By Abhishek Bhatnagar:
In this technological era, solutions and information related to almost any topic are available at the click of a button. Waves of technological modernisation have swept various sectors, with one technology overtaking and making the other obsolete in a matter of few years. In audio-visual communication, for example, the transition from cassettes and CDs to DVDs to USBs to wireless visualisation has happened in a matter of about a decade.
Similarly, transformative technologies are now sweeping the education ecosystem, with digitalisation of content and virtual learning becoming the buzz-words. Beyond the more obvious advantages that technology offers, interactive and user-friendly interfaces, one-stop knowledge banks (and other study resources) and enhanced visualisation tools (which are especially critical for science subjects) can address the current gaps in the Indian education system and its delivery mechanisms.
According to a UNICEF report, “The State Of The World’s Children 2017: Children in a Digital Age”, a third of the world’s children do not have access to the internet. Naturally, most of these children are from economically, spatially and socially-marginalised backgrounds. Yet, with the advent of affordable mobile phones and data packs, technology interfaces are fast reaching the most remote geographies of the country.
This access to technology has the potential to bridge the social capital gap between urban and rural India. Social capital, simply put, is the presence and access to networks, groups and avenues that influence individual capacity-building and opportunities for growth. Social capital is the process which leads doctors’ children to opt for medicine as a profession – and marginalised children tend to seek modest employment due to limited social capital available to them.
With all its advantages, technology can also be a double-edged sword. This sudden surge in access to the internet has caught the ecosystem off-guard. The infrastructure for using technology for educational purposes remains weak, in the case of schools. There are also limited opportunities to monitor children’s online usage – a large share of India’s school-going children are first-generation learners, so their parents currently play a limited mediating role.

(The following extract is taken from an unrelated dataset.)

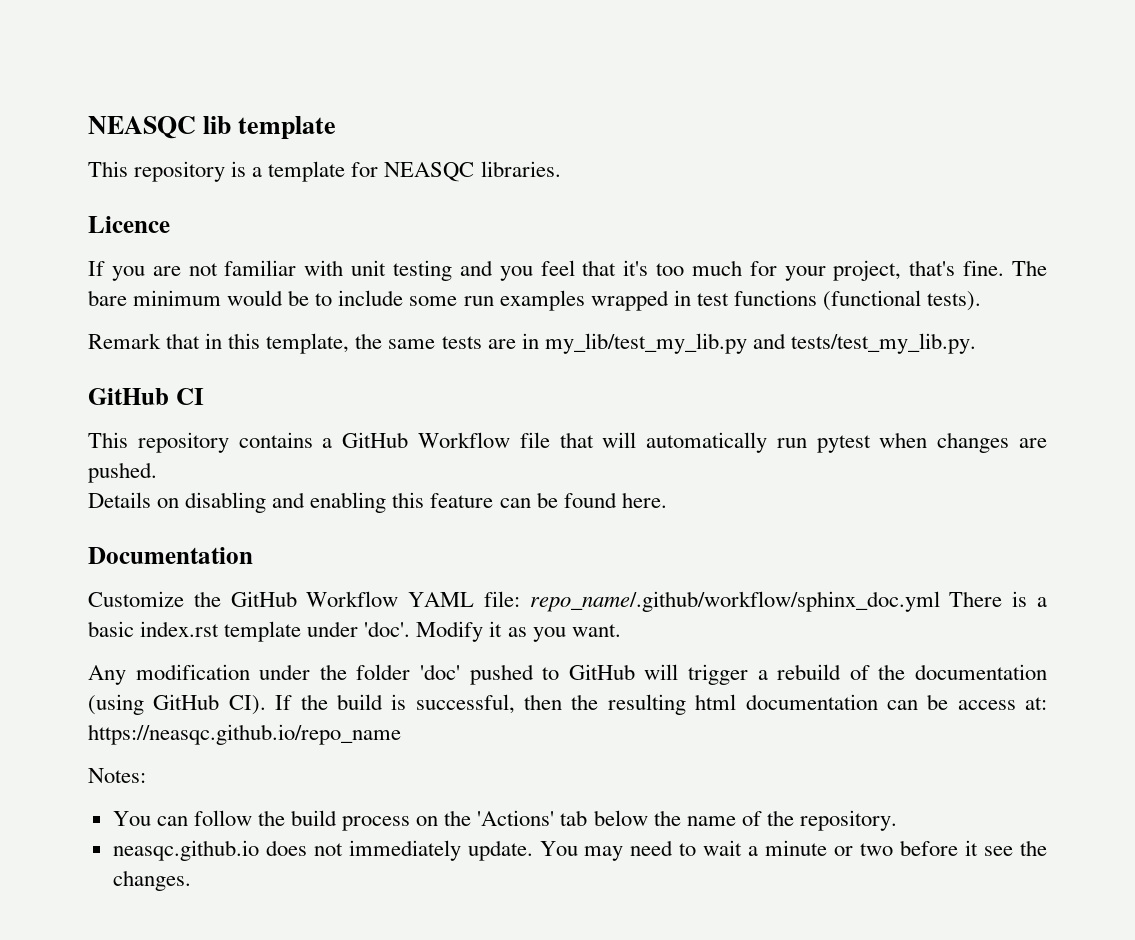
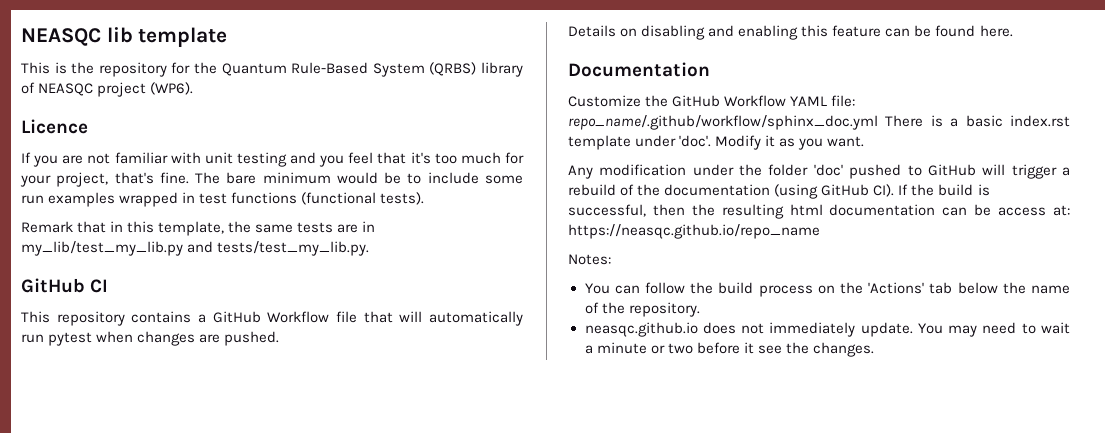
[134,161,561,182] repository is a template for NEASQC libraries. -> [54,62,524,77] [21,82,194,97] is the repository for the Quantum Rule-Based System (QRBS) library of NEASQC project (WP6).

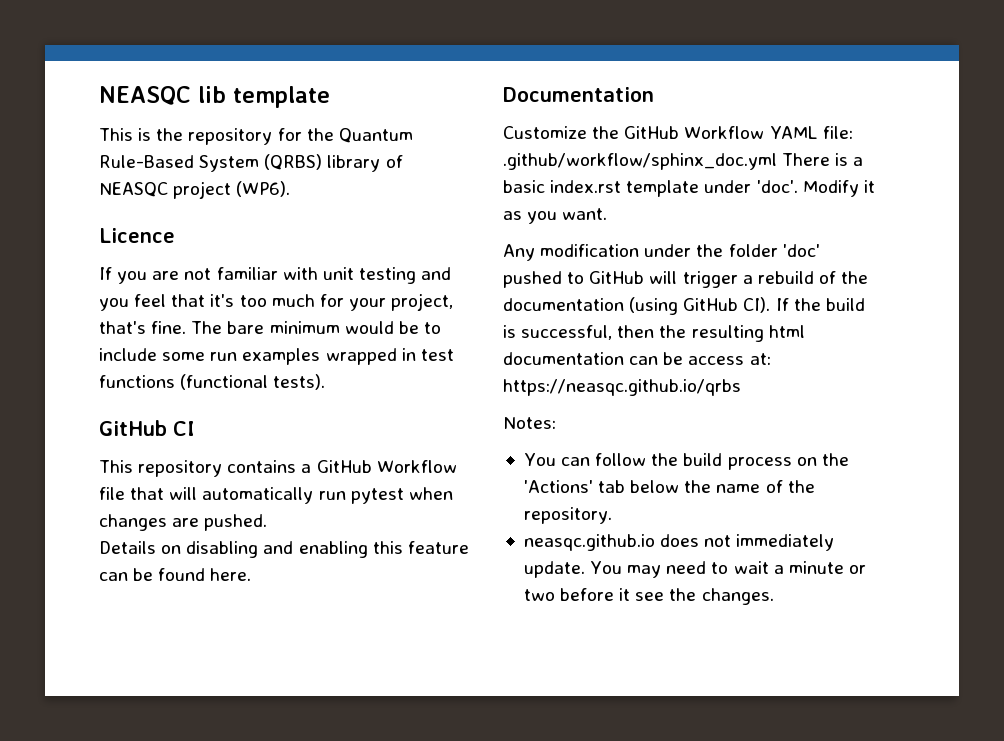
[21,221,376,236] [21,241,370,256] // Remark that in this template, the same tests are in my_lib/test_my_lib.py and tests/test_my_lib.py. -> (326, 382) none
[568,115,878,130] repo_name/.github/workflow/sphinx_doc.yml -> [503,153,777,170] .github/workflow/sphinx_doc.yml
[568,224,820,239] https://neasqc.github.io/repo_name -> [503,379,741,396] https://neasqc.github.io/qrbs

For example, in Hardoi, a district lagging in education even by Uttar Pradesh’s standards, there are a large number of young people wasting their precious educational years watching inappropriate content on their low-cost smartphones. These same phones could have served as a vital source of information and empowerment, but in most cases, they are not. Notwithstanding the misuse of technology interfaces amongst the youths from middle class urban families, a more targeted usage of technology can be seen that produce opportunities to enhance their academic outcomes. This may be used to better enhance the effects of mediation from the parents’, caregivers’ and academic faculties’ ends.

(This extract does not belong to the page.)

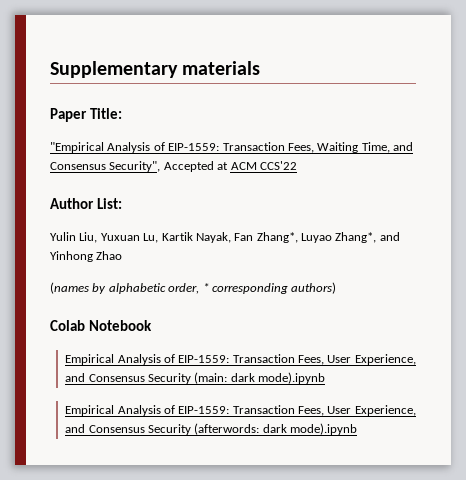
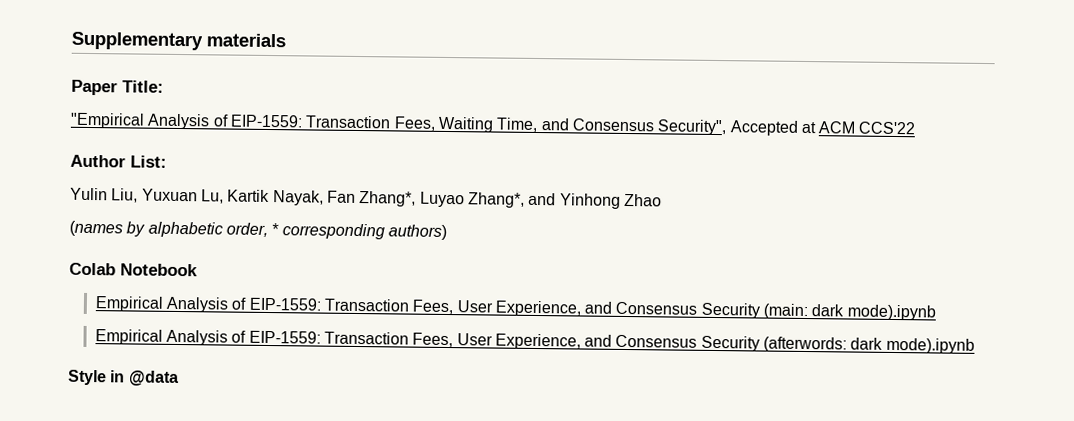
(358, 429) none -> [68,369,179,387] // Style in @data

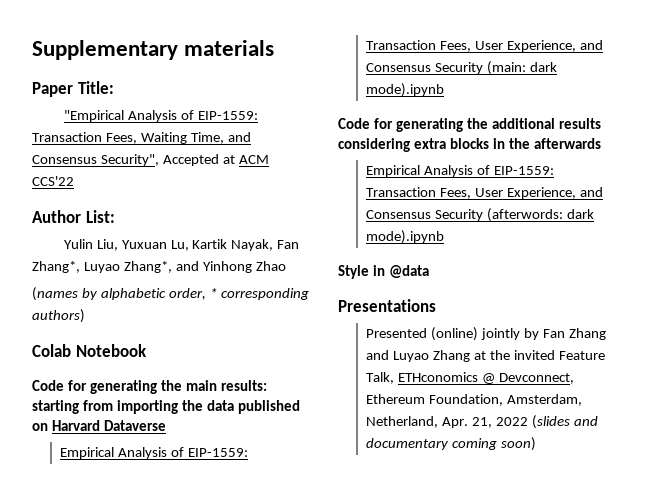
(198, 270) none -> [32,380,267,394] [32,400,300,414] [32,420,166,431] // Code for generating the main results: starting from importing the data published on Harvard Dataverse
(936, 312) none -> [338,118,601,132] [338,138,601,152] // Code for generating the additional results considering extra blocks in the afterwards
(179, 378) none -> [338,299,436,312] [366,327,606,341] [366,350,605,362] [366,372,574,384] [366,394,583,406] [366,415,598,429] [366,437,537,451] // Presentations // Presented (online) jointly by Fan Zhang and Luyao Zhang at the invited Feature Talk, ETHconomics @ Devconnect, Ethereum Foundation, Amsterdam, Netherland, Apr. 21, 2022 (slides and documentary coming soon)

On the other hand, while considering digital platforms in the urban context, the aspect of child protection (physical and psychological) cannot be skipped. Unmediated usage of digital platforms has made children more susceptible to online bullying and private information leakages.
Another challenge is that the educational content on digital learning platforms is mostly available in standard languages, which children (especially early learners) from linguistic minorities may not connect well with. For example, in tribal areas of Odisha, educational IT-based tools may be available in Oriya (and mainly in English), which will, in all probability, not be read as by children from tribal communities which speak Santhali or Ho.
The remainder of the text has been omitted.